**HOW TO COMPLETE THIS TASK**
Make a verbatim copy of the records; pictures stay out.

Items from a dataset
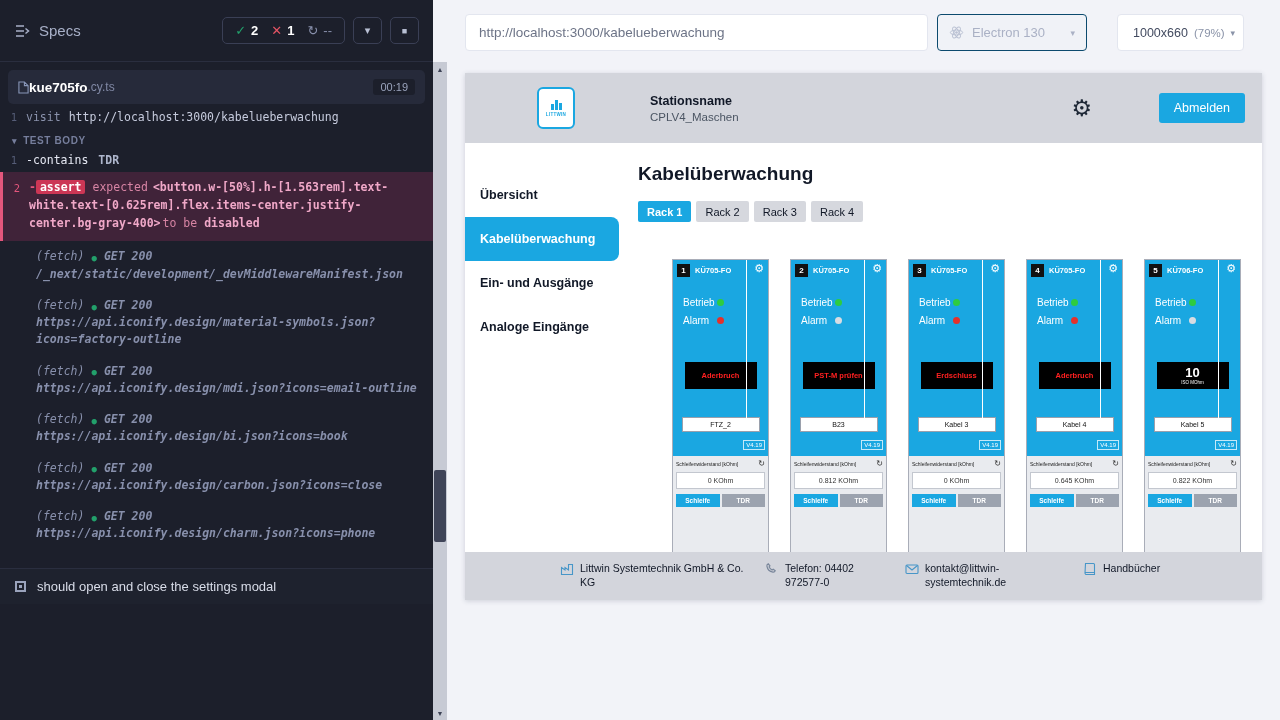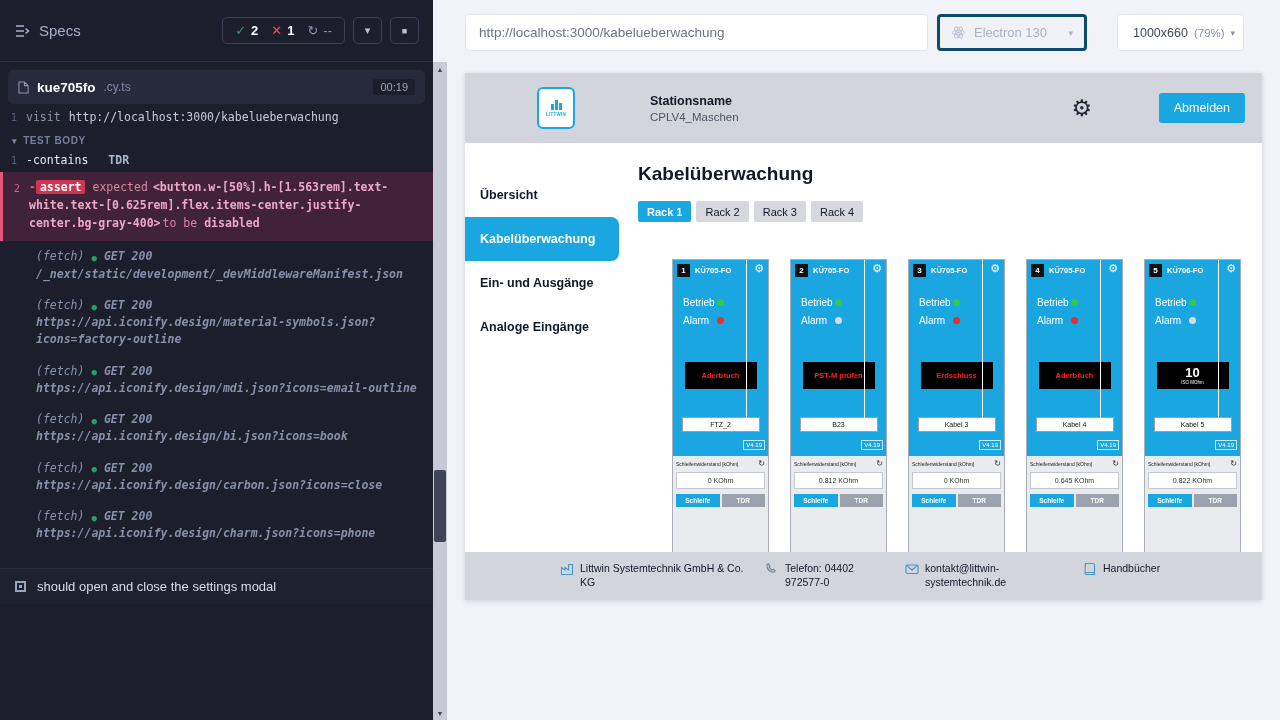--- a/index.html
+++ b/index.html
@@ -12,33 +12,33 @@
   .cy-header-right { display:flex; align-items:center; gap:8px; }
   .stats { display:flex; align-items:center; gap:13px; border:1px solid #3a3f55; border-radius:5px; padding:5px 12px; font-size:13px; }
   .stat { display:flex; align-items:center; gap:5px; }
   .stat b { color:#ffffff; font-weight:bold; }
   .ic-check { color:#22a06b; font-size:13px; }
   .ic-x { color:#e45464; font-size:13px; }
   .ic-refresh { color:#8890ac; font-size:13px; }
   .stat-pend { color:#8890ac; }
   .icon-btn { width:29px; height:27px; border:1px solid #3a3f55; border-radius:5px; display:flex; align-items:center; justify-content:center; color:#b9c0d4; font-size:11px; cursor:pointer; }
 
-  .spec-row { margin:8px 8px 0; background:#262a3a; border-radius:5px; height:34px; display:flex; align-items:center; padding:4px 10px; gap:8px; }
+  .spec-row { margin:8px 8px 0; background:#262a3a; border-radius:5px; height:34px; display:flex; align-items:center; padding:4px 10px; }
   .spec-name { color:#fff; font-weight:bold; font-size:13.5px; }
   .spec-ext { color:#8189a5; font-size:12px; }
   .spec-time { margin-left:auto; font-size:11px; color:#9aa3bc; background:#1c1f2b; padding:2px 7px; border-radius:3px; }
 
   .log { font-family:"DejaVu Sans Mono",monospace; font-size:11.5px; padding-top:4px; }
   .lrow { display:flex; padding:2px 10px 2px 0; align-items:baseline; }
   .lnum { width:26px; flex:none; text-align:right; padding-right:9px; color:#565d78; font-size:10.5px; }
   .cmd { color:#8b93ad; margin-right:8px; }
   .visit-url { color:#c6cbdd; overflow-wrap:break-word; min-width:0; }
   .section-hd { color:#767e9c; font-size:10px; font-weight:bold; letter-spacing:.6px; padding:9px 0 5px 12px; font-family:"Liberation Sans",sans-serif; display:flex; gap:6px; align-items:center; }
   .caret { font-size:9px; color:#767e9c; }
-  .contains-cmd { color:#e6e9f4; margin-right:20px; }
+  .contains-cmd { color:#e6e9f4; margin-right:10px; }
   .contains-arg { color:#aeb6cc; font-weight:bold; }
 
   .assert { background:#402339; border-left:3px solid #e4567c; margin-top:3px; padding:7px 14px 9px 0; display:flex; color:#d784a4; line-height:1.55; }
   .assert .lnum { color:#e4567c; padding-top:1px; }
   .assert-body { overflow-wrap:break-word; min-width:0; }
   .assert-dash { color:#e4567c; font-weight:bold; }
   .assert-badge { background:#cc3655; color:#fff; border-radius:2px; padding:0 4px; font-weight:bold; margin-right:7px; }
   .assert-pre, .assert-mid { margin-right:5px; }
   .assert-mid { margin-left:2px; }
   .assert-sel { font-weight:bold; color:#f0a8c8; }
@@ -58,21 +58,21 @@
   .scrollbar { position:absolute; left:433px; top:62px; width:14px; height:658px; background:#c7cad4; }
   .sb-arrow { position:absolute; left:0; width:14px; height:14px; display:flex; align-items:center; justify-content:center; font-size:7px; color:#3c4154; }
   .sb-arrow.up { top:0; }
   .sb-arrow.down { bottom:0; }
   .sb-thumb { position:absolute; left:1px; top:62%; width:12px; height:72px; background:#3f4458; border-radius:2px; }
 
   
   .right { position:absolute; left:447px; top:0; width:833px; height:720px; background:#f2f3f8; }
   .toolbar { display:flex; align-items:center; padding:14px 0 0 18px; }
   .url-box { width:463px; height:37px; background:#fff; border:1px solid #e3e6ef; border-radius:4px; display:flex; align-items:center; padding:0 13px; color:#6d7487; font-size:13.5px; }
-  .browser-box { margin-left:9px; width:150px; height:37px; background:#f0f2f7; border:3px solid #0c4a6e; border-radius:4px; display:flex; align-items:center; gap:8px; padding:0 11px; color:#aab1c5; font-size:13px;justify-content:space-between; }
+  .browser-box { margin-left:9px; width:150px; height:37px; background:#f0f2f7; border:1px solid #0c4a6e; border-radius:4px; display:flex; align-items:center; gap:8px; padding:0 11px; color:#aab1c5; font-size:13px;justify-content:space-between; }
   .viewport-box { margin-left:30px; width:127px; height:37px; background:#fff; border:1px solid #e3e6ef; border-radius:4px; display:flex; align-items:center; gap:6px; padding:0 9px; color:#434b60; font-size:12.5px; }
   .vp-zoom { color:#8a93a8; font-size:11.5px; }
   .dd-caret { margin-left:auto; font-size:9px; color:#aab1c5; }
   .viewport-box .dd-caret { color:#8a93a8; }
 
   
   .preview { position:absolute; left:18px; top:73px; width:797px; height:527px; background:#fff; box-shadow:0 1px 5px rgba(40,50,80,.18); overflow:hidden; }
   .app-header { height:70px; background:#d3d5dc; display:flex; align-items:center; position:relative; }
   .logo { margin-left:72px; width:38px; height:42px; background:#fff; border:2px solid #1aa7e1; border-radius:6px; display:flex; flex-direction:column; align-items:center; justify-content:center; gap:2px; flex:none; }
   .logo-bars { display:flex; align-items:flex-end; gap:1px; }

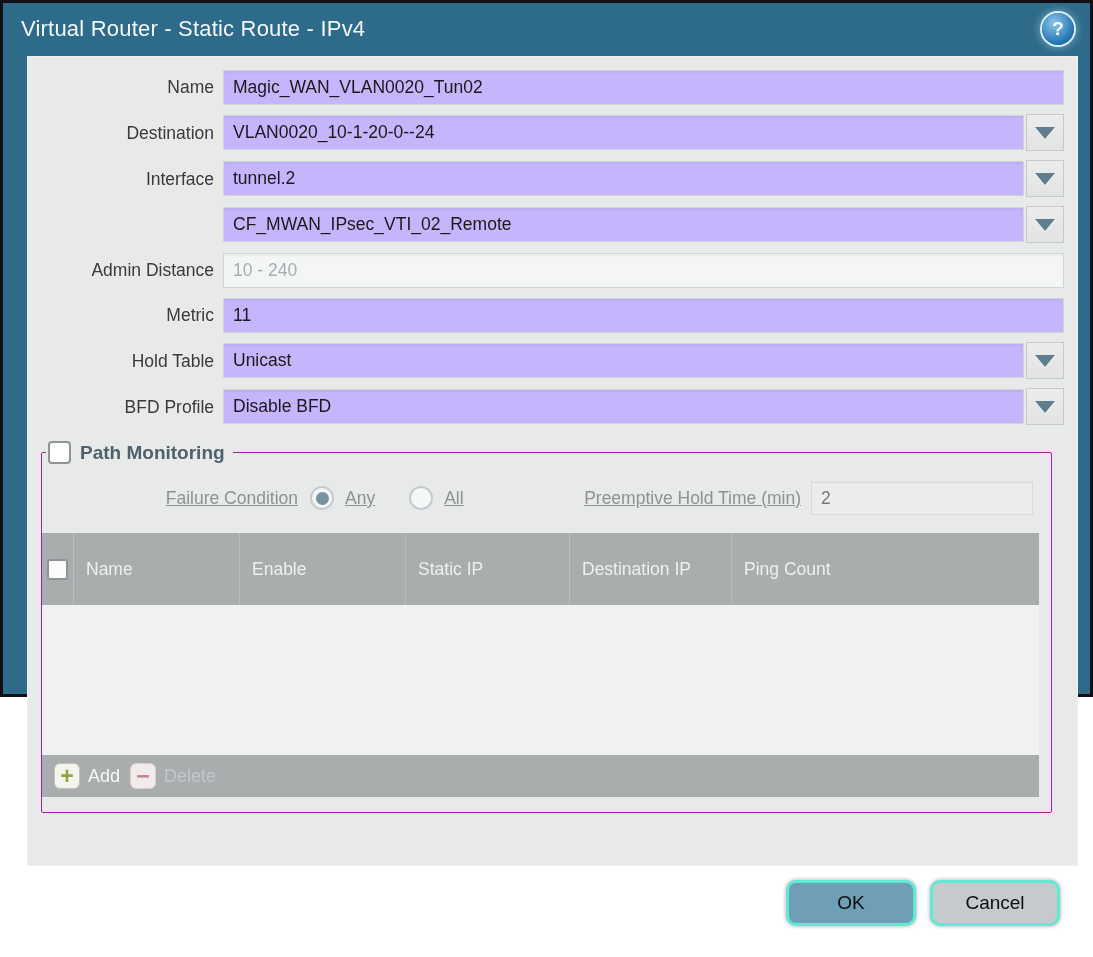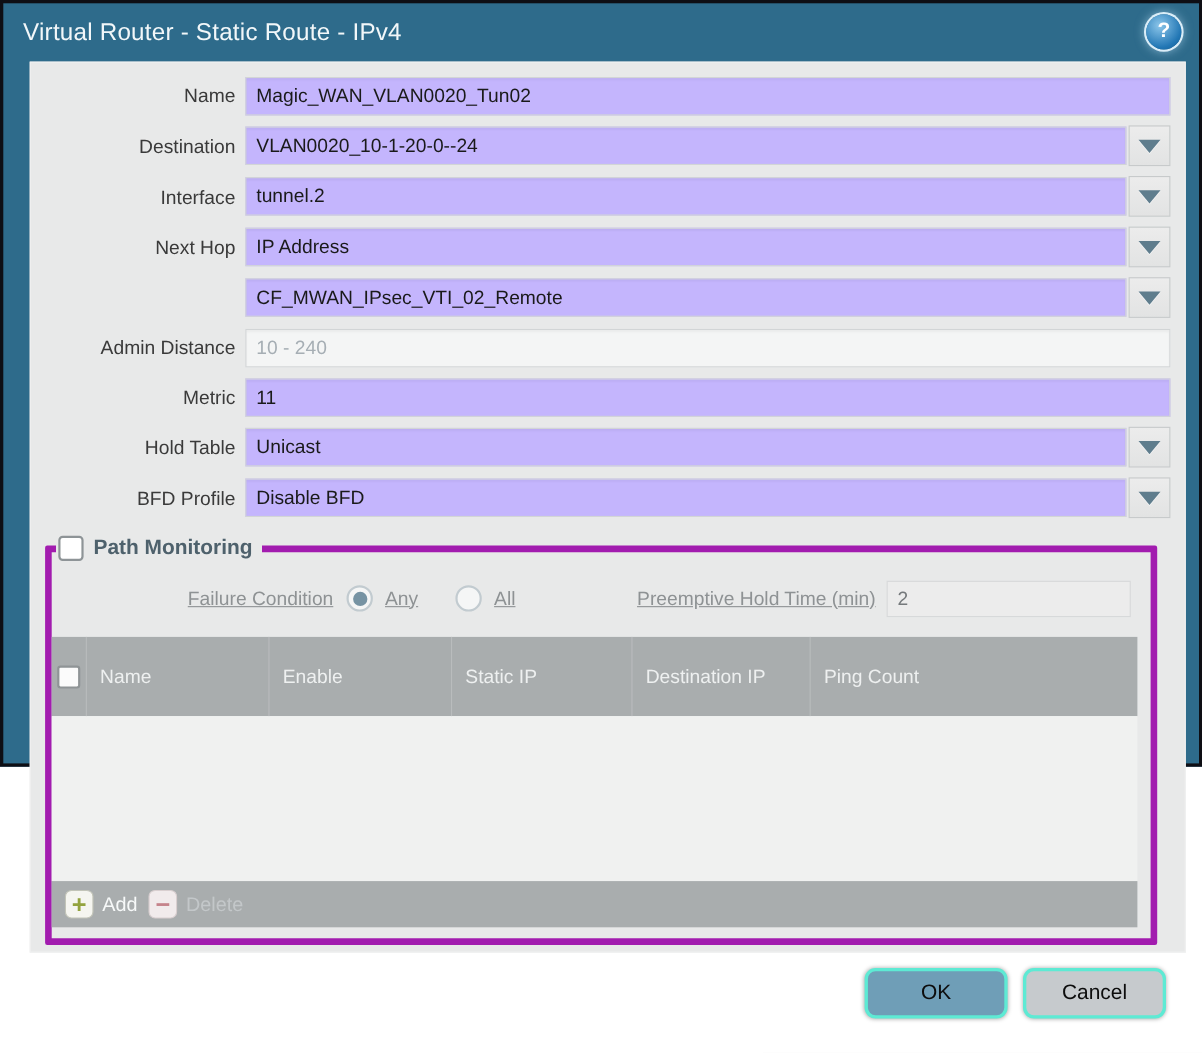--- a/index.html
+++ b/index.html
@@ -71,21 +71,21 @@
   .dd-arrow {
     width: 0; height: 0;
     border-left: 10px solid transparent;
     border-right: 10px solid transparent;
     border-top: 12px solid #5f7d8d;
     filter: drop-shadow(0 1px 0 rgba(255,255,255,.6));
   }
   
   fieldset.pm {
     margin: 16px 12px 0 13px;
-    border: 6px solid #a21caf;
+    border: 1px solid #a21caf;
     border-radius: 2px;
     padding: 0 0 10px 0;
     height: 372px;
   }
   legend.pm-legend {
     margin-left: 4px; padding: 0 8px 0 2px;
     display: flex; align-items: center; gap: 9px;
   }
   .pm-checkbox {
     width: 23px; height: 23px;
@@ -212,29 +212,20 @@
     <div class="form-row">
       <span class="lbl">Interface</span>
       <div class="field">
         <input type="text" value="tunnel.2" style="">
         <div class="dd-btn">
           <div class="dd-arrow"></div>
         </div>
       </div>
     </div>
 
-    <div class="form-row">
-      <span class="lbl">Next Hop</span>
-      <div class="field">
-        <input type="text" value="IP Address" style="">
-        <div class="dd-btn">
-          <div class="dd-arrow"></div>
-        </div>
-      </div>
-    </div>
 
     <div class="form-row">
       <span class="lbl"></span>
       <div class="field">
         <input type="text" value="CF_MWAN_IPsec_VTI_02_Remote" style="">
         <div class="dd-btn">
           <div class="dd-arrow"></div>
         </div>
       </div>
     </div>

**ANSWER BOX**
--- a/index.html
+++ b/index.html
@@ -12,33 +12,33 @@
   .cy-header-right { display:flex; align-items:center; gap:8px; }
   .stats { display:flex; align-items:center; gap:13px; border:1px solid #3a3f55; border-radius:5px; padding:5px 12px; font-size:13px; }
   .stat { display:flex; align-items:center; gap:5px; }
   .stat b { color:#ffffff; font-weight:bold; }
   .ic-check { color:#22a06b; font-size:13px; }
   .ic-x { color:#e45464; font-size:13px; }
   .ic-refresh { color:#8890ac; font-size:13px; }
   .stat-pend { color:#8890ac; }
   .icon-btn { width:29px; height:27px; border:1px solid #3a3f55; border-radius:5px; display:flex; align-items:center; justify-content:center; color:#b9c0d4; font-size:11px; cursor:pointer; }
 
-  .spec-row { margin:8px 8px 0; background:#262a3a; border-radius:5px; height:34px; display:flex; align-items:center; padding:4px 10px; gap:8px; }
+  .spec-row { margin:8px 8px 0; background:#262a3a; border-radius:5px; height:34px; display:flex; align-items:center; padding:4px 10px; }
   .spec-name { color:#fff; font-weight:bold; font-size:13.5px; }
   .spec-ext { color:#8189a5; font-size:12px; }
   .spec-time { margin-left:auto; font-size:11px; color:#9aa3bc; background:#1c1f2b; padding:2px 7px; border-radius:3px; }
 
   .log { font-family:"DejaVu Sans Mono",monospace; font-size:11.5px; padding-top:4px; }
   .lrow { display:flex; padding:2px 10px 2px 0; align-items:baseline; }
   .lnum { width:26px; flex:none; text-align:right; padding-right:9px; color:#565d78; font-size:10.5px; }
   .cmd { color:#8b93ad; margin-right:8px; }
   .visit-url { color:#c6cbdd; overflow-wrap:break-word; min-width:0; }
   .section-hd { color:#767e9c; font-size:10px; font-weight:bold; letter-spacing:.6px; padding:9px 0 5px 12px; font-family:"Liberation Sans",sans-serif; display:flex; gap:6px; align-items:center; }
   .caret { font-size:9px; color:#767e9c; }
-  .contains-cmd { color:#e6e9f4; margin-right:20px; }
+  .contains-cmd { color:#e6e9f4; margin-right:10px; }
   .contains-arg { color:#aeb6cc; font-weight:bold; }
 
   .assert { background:#402339; border-left:3px solid #e4567c; margin-top:3px; padding:7px 14px 9px 0; display:flex; color:#d784a4; line-height:1.55; }
   .assert .lnum { color:#e4567c; padding-top:1px; }
   .assert-body { overflow-wrap:break-word; min-width:0; }
   .assert-dash { color:#e4567c; font-weight:bold; }
   .assert-badge { background:#cc3655; color:#fff; border-radius:2px; padding:0 4px; font-weight:bold; margin-right:7px; }
   .assert-pre, .assert-mid { margin-right:5px; }
   .assert-mid { margin-left:2px; }
   .assert-sel { font-weight:bold; color:#f0a8c8; }
@@ -58,21 +58,21 @@
   .scrollbar { position:absolute; left:433px; top:62px; width:14px; height:658px; background:#c7cad4; }
   .sb-arrow { position:absolute; left:0; width:14px; height:14px; display:flex; align-items:center; justify-content:center; font-size:7px; color:#3c4154; }
   .sb-arrow.up { top:0; }
   .sb-arrow.down { bottom:0; }
   .sb-thumb { position:absolute; left:1px; top:62%; width:12px; height:72px; background:#3f4458; border-radius:2px; }
 
   
   .right { position:absolute; left:447px; top:0; width:833px; height:720px; background:#f2f3f8; }
   .toolbar { display:flex; align-items:center; padding:14px 0 0 18px; }
   .url-box { width:463px; height:37px; background:#fff; border:1px solid #e3e6ef; border-radius:4px; display:flex; align-items:center; padding:0 13px; color:#6d7487; font-size:13.5px; }
-  .browser-box { margin-left:9px; width:150px; height:37px; background:#f0f2f7; border:3px solid #0c4a6e; border-radius:4px; display:flex; align-items:center; gap:8px; padding:0 11px; color:#aab1c5; font-size:13px;justify-content:space-between; }
+  .browser-box { margin-left:9px; width:150px; height:37px; background:#f0f2f7; border:1px solid #0c4a6e; border-radius:4px; display:flex; align-items:center; gap:8px; padding:0 11px; color:#aab1c5; font-size:13px;justify-content:space-between; }
   .viewport-box { margin-left:30px; width:127px; height:37px; background:#fff; border:1px solid #e3e6ef; border-radius:4px; display:flex; align-items:center; gap:6px; padding:0 9px; color:#434b60; font-size:12.5px; }
   .vp-zoom { color:#8a93a8; font-size:11.5px; }
   .dd-caret { margin-left:auto; font-size:9px; color:#aab1c5; }
   .viewport-box .dd-caret { color:#8a93a8; }
 
   
   .preview { position:absolute; left:18px; top:73px; width:797px; height:527px; background:#fff; box-shadow:0 1px 5px rgba(40,50,80,.18); overflow:hidden; }
   .app-header { height:70px; background:#d3d5dc; display:flex; align-items:center; position:relative; }
   .logo { margin-left:72px; width:38px; height:42px; background:#fff; border:2px solid #1aa7e1; border-radius:6px; display:flex; flex-direction:column; align-items:center; justify-content:center; gap:2px; flex:none; }
   .logo-bars { display:flex; align-items:flex-end; gap:1px; }

--- a/index.html
+++ b/index.html
@@ -71,21 +71,21 @@
   .dd-arrow {
     width: 0; height: 0;
     border-left: 10px solid transparent;
     border-right: 10px solid transparent;
     border-top: 12px solid #5f7d8d;
     filter: drop-shadow(0 1px 0 rgba(255,255,255,.6));
   }
   
   fieldset.pm {
     margin: 16px 12px 0 13px;
-    border: 6px solid #a21caf;
+    border: 1px solid #a21caf;
     border-radius: 2px;
     padding: 0 0 10px 0;
     height: 372px;
   }
   legend.pm-legend {
     margin-left: 4px; padding: 0 8px 0 2px;
     display: flex; align-items: center; gap: 9px;
   }
   .pm-checkbox {
     width: 23px; height: 23px;
@@ -212,29 +212,20 @@
     <div class="form-row">
       <span class="lbl">Interface</span>
       <div class="field">
         <input type="text" value="tunnel.2" style="">
         <div class="dd-btn">
           <div class="dd-arrow"></div>
         </div>
       </div>
     </div>
 
-    <div class="form-row">
-      <span class="lbl">Next Hop</span>
-      <div class="field">
-        <input type="text" value="IP Address" style="">
-        <div class="dd-btn">
-          <div class="dd-arrow"></div>
-        </div>
-      </div>
-    </div>
 
     <div class="form-row">
       <span class="lbl"></span>
       <div class="field">
         <input type="text" value="CF_MWAN_IPsec_VTI_02_Remote" style="">
         <div class="dd-btn">
           <div class="dd-arrow"></div>
         </div>
       </div>
     </div>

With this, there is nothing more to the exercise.